● Task to complete
Take from the listing each line that has the string "profesional".

*** Recorded information ***

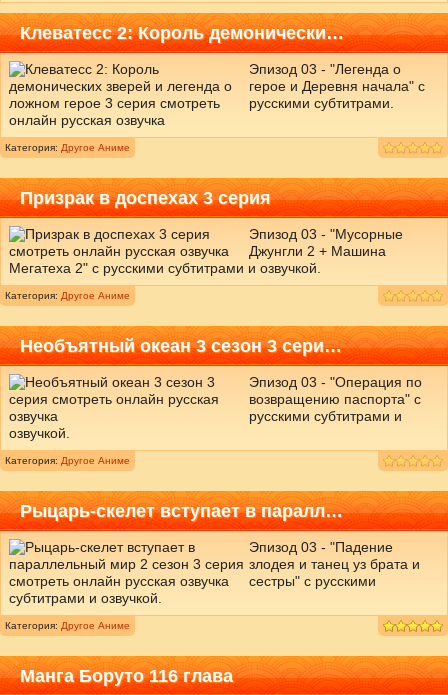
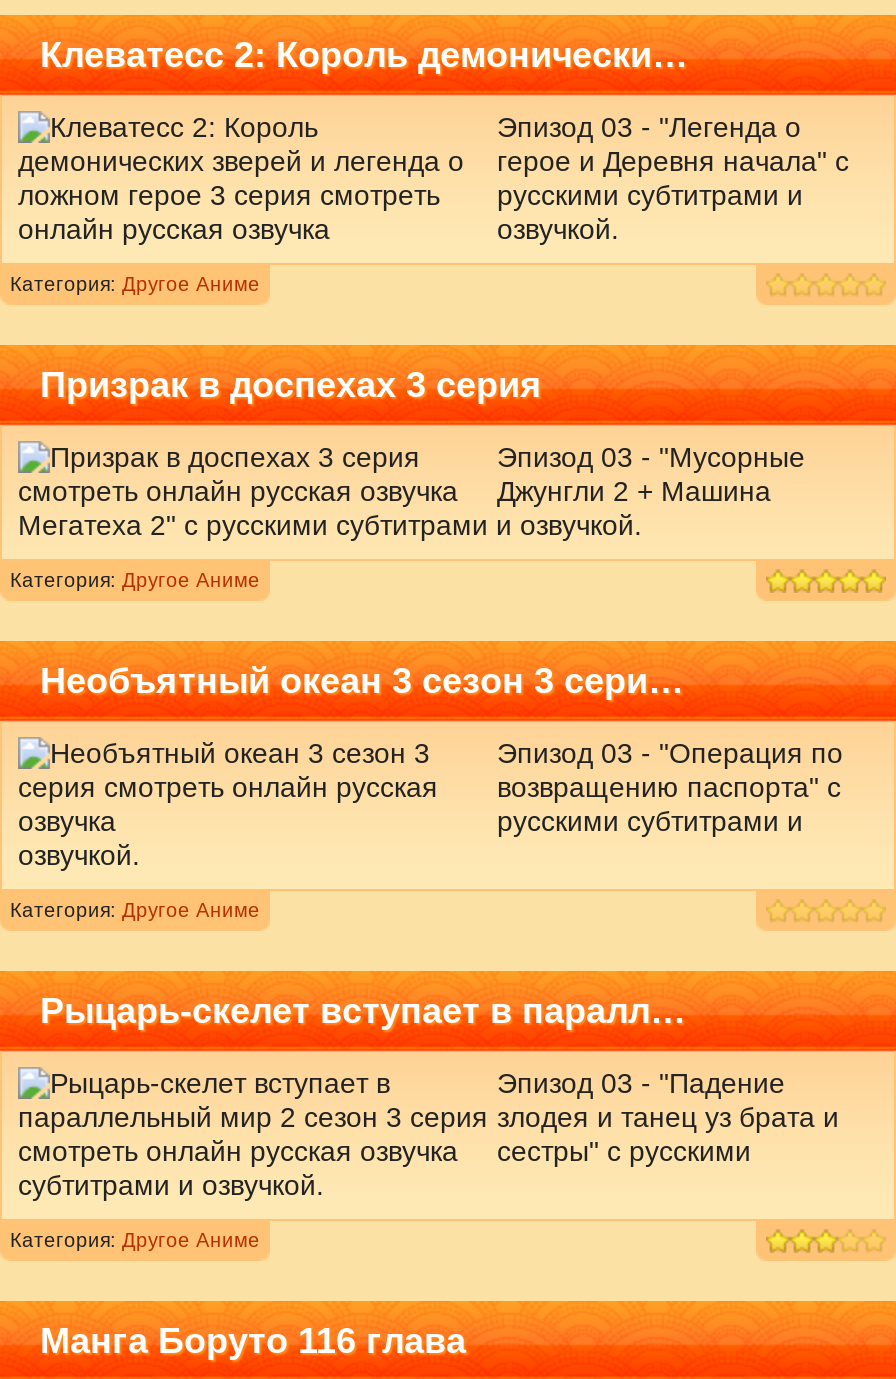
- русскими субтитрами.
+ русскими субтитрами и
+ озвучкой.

***
*** Recorded information ***

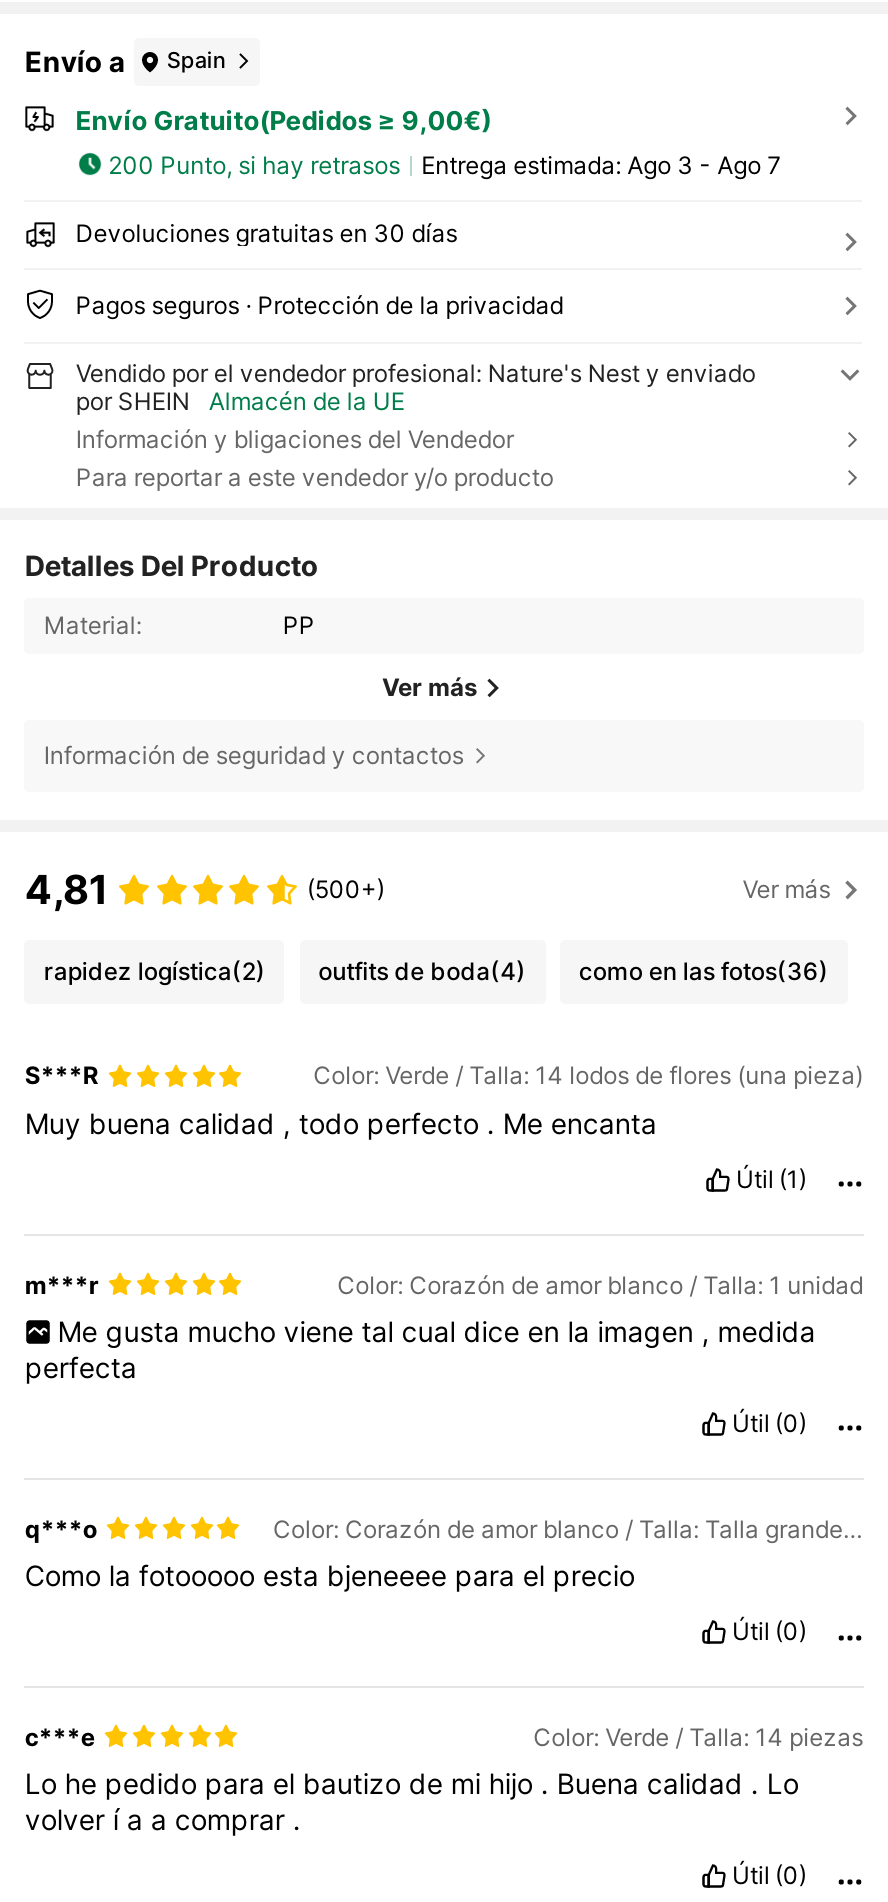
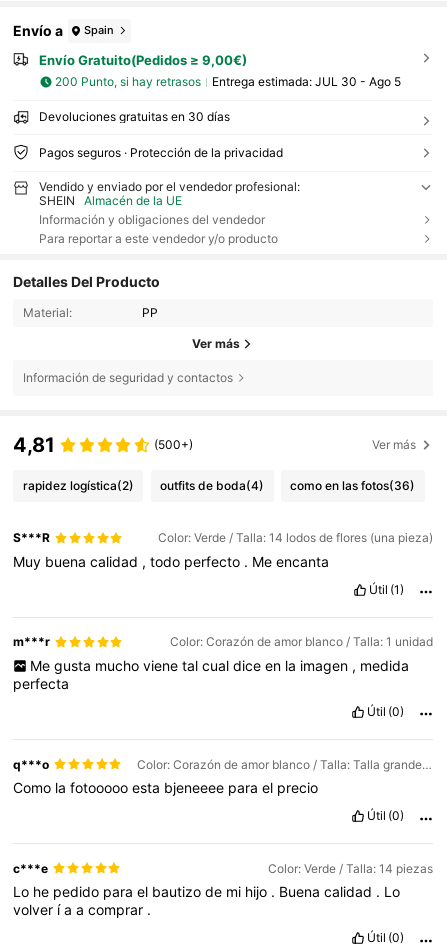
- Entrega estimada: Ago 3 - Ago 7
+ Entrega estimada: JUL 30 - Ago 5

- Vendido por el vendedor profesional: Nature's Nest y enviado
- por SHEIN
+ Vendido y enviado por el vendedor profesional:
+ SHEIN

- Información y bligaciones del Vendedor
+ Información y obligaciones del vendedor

***

● Exercise answer
- Vendido por el vendedor profesional: Nature's Nest y enviado
+ Vendido y enviado por el vendedor profesional:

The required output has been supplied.